Common examples we see:
- Hiring drivers without checking their safety records
- Not doing the required drug tests
- Ignoring maintenance schedules
- Pushing drivers to violate federal hours of service rules
- Barely training people before putting them in an 80,000-pound vehicle
A Raleigh truck accident lawyer digs into the company’s practices, their hiring files, and their maintenance logs. We look for patterns showing they cut corners on safety to save money or meet deadlines. When we find that stuff, it makes your case significantly stronger.
Why Suing Multiple Parties Strengthens Your Case
Going after both the driver and the company isn’t just about having backup options. It changes the entire dynamic of your case. Start with the money. That driver might have $100,000 in coverage, maybe $250,000 if he were smart about his insurance. The trucking company? Federal law requires them to carry at least $750,000 for most freight operations. Many carry several million. When you name both defendants, you’re potentially accessing both policies.
But there’s another advantage. Multiple defendants start getting nervous about how a jury might split up the blame. The driver’s insurance company might try to pin everything on the company’s bad policies. The company’s insurer will argue its driver went rogue. All that finger-pointing creates settlement pressure that benefits you. We’ve seen cases where neither defendant wanted to risk a jury deciding they were 80% responsible.
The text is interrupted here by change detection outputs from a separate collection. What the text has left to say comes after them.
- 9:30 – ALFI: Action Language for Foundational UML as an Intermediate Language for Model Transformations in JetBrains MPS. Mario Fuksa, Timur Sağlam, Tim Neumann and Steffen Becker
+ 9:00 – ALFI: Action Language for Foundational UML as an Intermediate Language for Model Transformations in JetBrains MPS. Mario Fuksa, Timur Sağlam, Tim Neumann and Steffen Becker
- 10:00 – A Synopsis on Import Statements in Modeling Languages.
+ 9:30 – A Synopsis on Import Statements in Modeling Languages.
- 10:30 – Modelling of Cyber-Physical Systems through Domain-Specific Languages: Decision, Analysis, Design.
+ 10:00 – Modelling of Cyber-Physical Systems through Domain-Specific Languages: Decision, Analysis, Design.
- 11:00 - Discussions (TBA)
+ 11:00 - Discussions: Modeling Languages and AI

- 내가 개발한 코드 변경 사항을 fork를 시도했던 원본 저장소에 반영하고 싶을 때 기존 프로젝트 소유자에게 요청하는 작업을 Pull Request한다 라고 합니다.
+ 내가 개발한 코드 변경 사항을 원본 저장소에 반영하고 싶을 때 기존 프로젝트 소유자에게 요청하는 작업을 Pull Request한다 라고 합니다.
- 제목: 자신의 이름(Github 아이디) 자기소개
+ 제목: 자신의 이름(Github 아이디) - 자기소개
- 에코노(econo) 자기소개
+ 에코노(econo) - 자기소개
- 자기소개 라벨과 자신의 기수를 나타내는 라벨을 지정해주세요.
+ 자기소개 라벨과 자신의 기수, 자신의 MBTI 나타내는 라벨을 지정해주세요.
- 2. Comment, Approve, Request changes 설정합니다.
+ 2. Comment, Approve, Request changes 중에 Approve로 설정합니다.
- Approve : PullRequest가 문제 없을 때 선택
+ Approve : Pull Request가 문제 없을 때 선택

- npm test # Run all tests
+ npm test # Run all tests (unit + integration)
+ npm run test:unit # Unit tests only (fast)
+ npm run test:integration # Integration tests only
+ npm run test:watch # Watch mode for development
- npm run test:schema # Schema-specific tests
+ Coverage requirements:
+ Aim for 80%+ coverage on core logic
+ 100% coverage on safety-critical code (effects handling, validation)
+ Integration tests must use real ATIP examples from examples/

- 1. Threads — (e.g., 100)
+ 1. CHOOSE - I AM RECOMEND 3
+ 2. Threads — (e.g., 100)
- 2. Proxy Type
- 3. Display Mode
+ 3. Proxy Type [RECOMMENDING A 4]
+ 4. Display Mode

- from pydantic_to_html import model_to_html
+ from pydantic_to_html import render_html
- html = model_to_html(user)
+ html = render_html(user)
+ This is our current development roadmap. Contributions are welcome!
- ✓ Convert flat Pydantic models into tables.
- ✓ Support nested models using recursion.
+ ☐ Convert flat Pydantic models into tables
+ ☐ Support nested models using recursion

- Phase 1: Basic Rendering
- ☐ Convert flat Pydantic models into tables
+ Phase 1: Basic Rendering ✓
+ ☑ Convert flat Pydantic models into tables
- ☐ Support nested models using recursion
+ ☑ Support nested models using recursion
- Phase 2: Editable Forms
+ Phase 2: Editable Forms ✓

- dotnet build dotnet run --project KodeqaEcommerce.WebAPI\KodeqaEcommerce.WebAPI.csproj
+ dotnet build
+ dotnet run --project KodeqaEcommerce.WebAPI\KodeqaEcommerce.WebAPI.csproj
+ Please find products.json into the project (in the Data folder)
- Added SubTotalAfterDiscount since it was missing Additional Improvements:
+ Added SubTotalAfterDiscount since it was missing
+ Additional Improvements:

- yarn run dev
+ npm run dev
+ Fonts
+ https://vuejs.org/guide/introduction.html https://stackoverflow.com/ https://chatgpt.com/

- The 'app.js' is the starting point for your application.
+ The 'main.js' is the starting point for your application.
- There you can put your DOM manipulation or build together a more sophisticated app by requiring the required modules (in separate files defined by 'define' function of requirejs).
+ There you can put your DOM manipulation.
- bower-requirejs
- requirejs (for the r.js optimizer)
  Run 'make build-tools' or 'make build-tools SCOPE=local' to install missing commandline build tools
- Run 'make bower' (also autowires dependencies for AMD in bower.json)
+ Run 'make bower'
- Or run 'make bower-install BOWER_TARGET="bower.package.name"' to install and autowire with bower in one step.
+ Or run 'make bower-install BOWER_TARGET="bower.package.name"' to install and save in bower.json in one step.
Suddenly, they’re both more interested in settling.
Other Parties Who Might Share Liability
Sometimes there are even more players involved. The company that loaded the cargo improperly. The maintenance shop that did shoddy brake work. The parts manufacturer if something was defective. Even another driver whose negligence contributed to the whole mess.
At Burton Law Firm, we investigate all of it. Driver logs, maintenance records, the company’s hiring policies, everything. We bring in accident reconstruction people when we need them. Industry specialists who can explain what the regulations require and how the company violated them. Every potential defendant represents another insurance policy, another source of compensation.
The Investigation Makes All The Difference
Time matters enormously in these cases. Trucking companies move fast after accidents. They send investigators to the scene, they download the black box data from the truck, and they get statements from their driver while everything’s fresh. And evidence starts disappearing almost immediately.
Federal regulations only require companies to keep driver logs for six months. Dashcam footage gets recorded over. Nearby businesses delete their security camera footage after 30 or 60 days. Witnesses move away or forget details.
A Raleigh truck accident lawyer can send preservation letters requiring the company to save everything related to the crash. We can inspect the actual truck before they repair or sell it. We can subpoena records before they conveniently disappear. Without quick action, you lose the ability to prove what actually happened. And if you can’t prove it, you can’t win.
Multiple parties often share responsibility. The driver made mistakes, sure. But the company hired him despite red flags, pushed him to drive exhausted, or skipped brake inspections to save money. Each one of those failures contributed to your injuries. Each one represents a potential source of full compensation.
We can figure out who’s actually responsible and make sure you’re pursuing claims against everyone who played a role in what happened to you. That’s how you get the recovery you need, not just whatever the driver’s limited insurance can cover.